The Limited Times

Now you can see non-English news...

Fisheries: According to the study, cod stocks in the western Baltic have collapsed

2021-08-17T11:21:30.254Z


For a long time the cod was the bread fish of the German coastal fishermen on the Baltic Sea. According to a new study, a foreseeable recovery of the population is now unlikely.


Enlarge image

Freshly caught cod: will younger than older fish soon be on the table?

Photo: Jens Büttner / dpa-Zentralbild

The Baltic Sea fisheries are facing a huge upheaval - and for consumers, the standard fish of the German Baltic Sea coast may no longer be available in the future.

According to a study, the cod stock in the western Baltic Sea has collapsed to such an extent that experts believe that a foreseeable recovery is unlikely.

Researchers led by Christian Möllmann from the Center for Earth System Research and Sustainability at the University of Hamburg come to the conclusion in their study that the tipping point for this population has been exceeded. The team has analyzed decades of fisheries data in the region using statistical models, the university said. Scientists from the University of Kiel and the German Center for Integrative Biodiversity Research Halle-Jena-Leipzig were also involved.

The reasons for the development are climate change and overfishing.

The study was published in the journal "Scientific Reports".

"Due to the high catch quotas and previously neglected environmental factors, it is very unlikely that the cod population on the German Baltic coast will recover in the near future," it said.

In fisheries management, a sustainable total biomass is determined annually for certain fish species that can be caught.

So their existence can recover.

"However, this system does not take into account the changing environmental conditions in the region, for example due to climate change." For example, too much cod - in other sea areas called cod - has been caught in recent years.

"Usually one assumes that the stocks can recover if the fishing pressure is reduced," said Möllmann.

"Our analysis shows that this is probably no longer the case." The fishing pressure combined with the warming of the water could have resulted in fewer fish being able to breed, so that fewer and fewer eggs survive.

The cod stock will not recover at all or only very slowly.

Do older fish need more protection?

In order to conserve fish stocks as a whole, researchers are also experimenting with new ways. Researchers in Berlin, together with colleagues from other countries, have now come to the conclusion that the importance of large female fish is systematically underestimated. Instead of releasing the small fish again, they advocate that larger animals should also be protected more as a kind of "megalike fish".

“The number of eggs per gram of female fish increases with the mass of fish, for example in the case of cod or pike.

This means that the systematic removal of the large spawning fish has a particularly negative numerical effect on the total number of eggs released, «says Robert Arlinghaus from the Berlin Leibniz Institute for Freshwater Ecology and Inland Fisheries (IGB) and the Humboldt University in Berlin.

He is co-author of the study presented in the journal Proceedings of the US National Academy of Sciences.

So far, most of the methods used to calculate the population have assumed that the number of eggs in a female increases proportionally with her weight.

But recent studies have shown that this assumption is wrong for most fish species and that the number of eggs increases disproportionately with weight.

While the importance of large fish for population renewal is often underestimated, the spawning potential of small fish is often overestimated - especially in species in which fertility increases particularly strongly with the size of the fish.

According to the results, this is the case with the Pacific sardine, for example.

One result of such a misjudgment could be that catch quotas are systematically set too high or unfavorable protective measures such as minimum dimensions are used across the board.

A third of the stocks are overexploited

“It has become out of fashion to determine biological principles such as egg numbers for used fish stocks as a function of the mass of the fish.

Our models indicate that knowledge of these relationships is important in order to assess how much greater protection of large fish is worthwhile from a fishing perspective, ”says Arlinghaus.

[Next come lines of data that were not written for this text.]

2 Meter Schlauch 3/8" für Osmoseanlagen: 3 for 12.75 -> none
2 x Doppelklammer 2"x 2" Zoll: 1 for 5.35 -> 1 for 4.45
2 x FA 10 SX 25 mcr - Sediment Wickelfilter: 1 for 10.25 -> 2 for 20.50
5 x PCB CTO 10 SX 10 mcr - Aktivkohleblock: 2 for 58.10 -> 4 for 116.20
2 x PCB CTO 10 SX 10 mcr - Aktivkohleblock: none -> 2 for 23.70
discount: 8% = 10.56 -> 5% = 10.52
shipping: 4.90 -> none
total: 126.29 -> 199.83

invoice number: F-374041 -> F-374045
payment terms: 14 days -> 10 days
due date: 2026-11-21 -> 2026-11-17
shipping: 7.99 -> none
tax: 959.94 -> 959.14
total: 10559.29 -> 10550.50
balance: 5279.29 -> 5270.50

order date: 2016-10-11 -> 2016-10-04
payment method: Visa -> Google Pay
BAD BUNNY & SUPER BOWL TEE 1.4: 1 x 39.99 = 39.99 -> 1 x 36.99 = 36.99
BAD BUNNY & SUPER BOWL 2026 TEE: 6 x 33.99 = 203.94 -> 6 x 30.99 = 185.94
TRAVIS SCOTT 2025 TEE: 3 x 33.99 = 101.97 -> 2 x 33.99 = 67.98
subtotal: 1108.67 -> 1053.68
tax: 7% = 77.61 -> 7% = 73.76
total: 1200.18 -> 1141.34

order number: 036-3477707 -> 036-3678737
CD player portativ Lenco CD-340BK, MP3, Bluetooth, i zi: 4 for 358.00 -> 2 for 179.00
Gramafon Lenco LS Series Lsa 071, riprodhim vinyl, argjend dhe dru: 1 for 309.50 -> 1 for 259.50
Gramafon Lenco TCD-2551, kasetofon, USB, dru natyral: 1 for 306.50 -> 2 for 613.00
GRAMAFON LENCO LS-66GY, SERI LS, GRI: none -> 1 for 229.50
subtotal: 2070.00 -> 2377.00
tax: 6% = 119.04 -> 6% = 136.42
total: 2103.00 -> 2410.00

In the end, both nature conservation and fisheries could benefit.

According to the World Food Organization (FAO), a good third of the world's fish stocks are already overfished.

The total amount of fish catches worldwide has therefore been stable at around 85 million tons per year since the 1990s.

According to the environmental organization WWF, fish is the most important source of protein for three billion people.

apr / dpa

Source: spiegel

All business articles on 2021-08-17

You may like

Trends 24h

Latest

© Communities 2019 - Privacy

The information on this site is from external sources that are not under our control.
The inclusion of any links does not necessarily imply a recommendation or endorse the views expressed within them.